Write out each line of the material below once more, exactly as it appears.
BEGIN
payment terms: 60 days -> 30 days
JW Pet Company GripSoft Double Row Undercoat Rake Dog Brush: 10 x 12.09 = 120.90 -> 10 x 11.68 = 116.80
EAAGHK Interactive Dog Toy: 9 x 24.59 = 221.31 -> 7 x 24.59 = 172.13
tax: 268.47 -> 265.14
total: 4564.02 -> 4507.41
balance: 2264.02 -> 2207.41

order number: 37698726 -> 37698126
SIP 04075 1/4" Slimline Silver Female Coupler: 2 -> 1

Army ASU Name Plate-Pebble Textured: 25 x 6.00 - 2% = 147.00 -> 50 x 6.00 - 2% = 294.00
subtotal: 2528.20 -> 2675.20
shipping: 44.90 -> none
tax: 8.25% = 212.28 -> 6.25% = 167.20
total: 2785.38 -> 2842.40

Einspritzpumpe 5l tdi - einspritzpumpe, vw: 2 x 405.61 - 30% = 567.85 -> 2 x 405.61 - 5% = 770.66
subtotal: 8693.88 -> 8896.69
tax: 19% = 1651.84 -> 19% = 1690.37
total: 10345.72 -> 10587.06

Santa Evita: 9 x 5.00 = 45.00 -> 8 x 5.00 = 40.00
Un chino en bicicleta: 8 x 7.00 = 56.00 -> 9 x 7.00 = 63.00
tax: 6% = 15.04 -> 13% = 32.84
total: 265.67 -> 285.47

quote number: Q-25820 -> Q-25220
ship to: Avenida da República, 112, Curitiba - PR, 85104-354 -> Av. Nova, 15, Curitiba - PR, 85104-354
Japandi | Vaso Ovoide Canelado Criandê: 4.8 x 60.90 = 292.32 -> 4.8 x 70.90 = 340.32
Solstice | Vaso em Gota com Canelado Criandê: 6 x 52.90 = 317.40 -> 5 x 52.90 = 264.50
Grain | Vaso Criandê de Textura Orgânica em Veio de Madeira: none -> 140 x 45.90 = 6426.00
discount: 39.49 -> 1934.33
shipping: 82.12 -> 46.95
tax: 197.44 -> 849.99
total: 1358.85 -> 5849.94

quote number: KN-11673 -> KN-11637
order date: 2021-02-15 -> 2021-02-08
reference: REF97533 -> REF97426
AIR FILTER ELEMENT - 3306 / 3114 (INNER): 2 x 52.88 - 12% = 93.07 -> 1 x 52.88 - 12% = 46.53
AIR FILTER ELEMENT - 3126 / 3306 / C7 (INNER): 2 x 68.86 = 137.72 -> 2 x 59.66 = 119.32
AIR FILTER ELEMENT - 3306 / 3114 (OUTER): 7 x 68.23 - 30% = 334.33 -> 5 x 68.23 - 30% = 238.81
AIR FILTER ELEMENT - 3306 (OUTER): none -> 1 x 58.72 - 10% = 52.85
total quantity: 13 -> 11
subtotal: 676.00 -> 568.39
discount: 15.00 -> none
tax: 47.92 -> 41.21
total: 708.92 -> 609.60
END
Final answer =
payment terms: 60 days -> 30 days
JW Pet Company GripSoft Double Row Undercoat Rake Dog Brush: 10 x 12.09 = 120.90 -> 10 x 11.68 = 116.80
EAAGHK Interactive Dog Toy: 9 x 24.59 = 221.31 -> 7 x 24.59 = 172.13
tax: 268.47 -> 265.14
total: 4564.02 -> 4507.41
balance: 2264.02 -> 2207.41

order number: 37698726 -> 37698126
SIP 04075 1/4" Slimline Silver Female Coupler: 2 -> 1

Army ASU Name Plate-Pebble Textured: 25 x 6.00 - 2% = 147.00 -> 50 x 6.00 - 2% = 294.00
subtotal: 2528.20 -> 2675.20
shipping: 44.90 -> none
tax: 8.25% = 212.28 -> 6.25% = 167.20
total: 2785.38 -> 2842.40

Einspritzpumpe 5l tdi - einspritzpumpe, vw: 2 x 405.61 - 30% = 567.85 -> 2 x 405.61 - 5% = 770.66
subtotal: 8693.88 -> 8896.69
tax: 19% = 1651.84 -> 19% = 1690.37
total: 10345.72 -> 10587.06

Santa Evita: 9 x 5.00 = 45.00 -> 8 x 5.00 = 40.00
Un chino en bicicleta: 8 x 7.00 = 56.00 -> 9 x 7.00 = 63.00
tax: 6% = 15.04 -> 13% = 32.84
total: 265.67 -> 285.47

quote number: Q-25820 -> Q-25220
ship to: Avenida da República, 112, Curitiba - PR, 85104-354 -> Av. Nova, 15, Curitiba - PR, 85104-354
Japandi | Vaso Ovoide Canelado Criandê: 4.8 x 60.90 = 292.32 -> 4.8 x 70.90 = 340.32
Solstice | Vaso em Gota com Canelado Criandê: 6 x 52.90 = 317.40 -> 5 x 52.90 = 264.50
Grain | Vaso Criandê de Textura Orgânica em Veio de Madeira: none -> 140 x 45.90 = 6426.00
discount: 39.49 -> 1934.33
shipping: 82.12 -> 46.95
tax: 197.44 -> 849.99
total: 1358.85 -> 5849.94

quote number: KN-11673 -> KN-11637
order date: 2021-02-15 -> 2021-02-08
reference: REF97533 -> REF97426
AIR FILTER ELEMENT - 3306 / 3114 (INNER): 2 x 52.88 - 12% = 93.07 -> 1 x 52.88 - 12% = 46.53
AIR FILTER ELEMENT - 3126 / 3306 / C7 (INNER): 2 x 68.86 = 137.72 -> 2 x 59.66 = 119.32
AIR FILTER ELEMENT - 3306 / 3114 (OUTER): 7 x 68.23 - 30% = 334.33 -> 5 x 68.23 - 30% = 238.81
AIR FILTER ELEMENT - 3306 (OUTER): none -> 1 x 58.72 - 10% = 52.85
total quantity: 13 -> 11
subtotal: 676.00 -> 568.39
discount: 15.00 -> none
tax: 47.92 -> 41.21
total: 708.92 -> 609.60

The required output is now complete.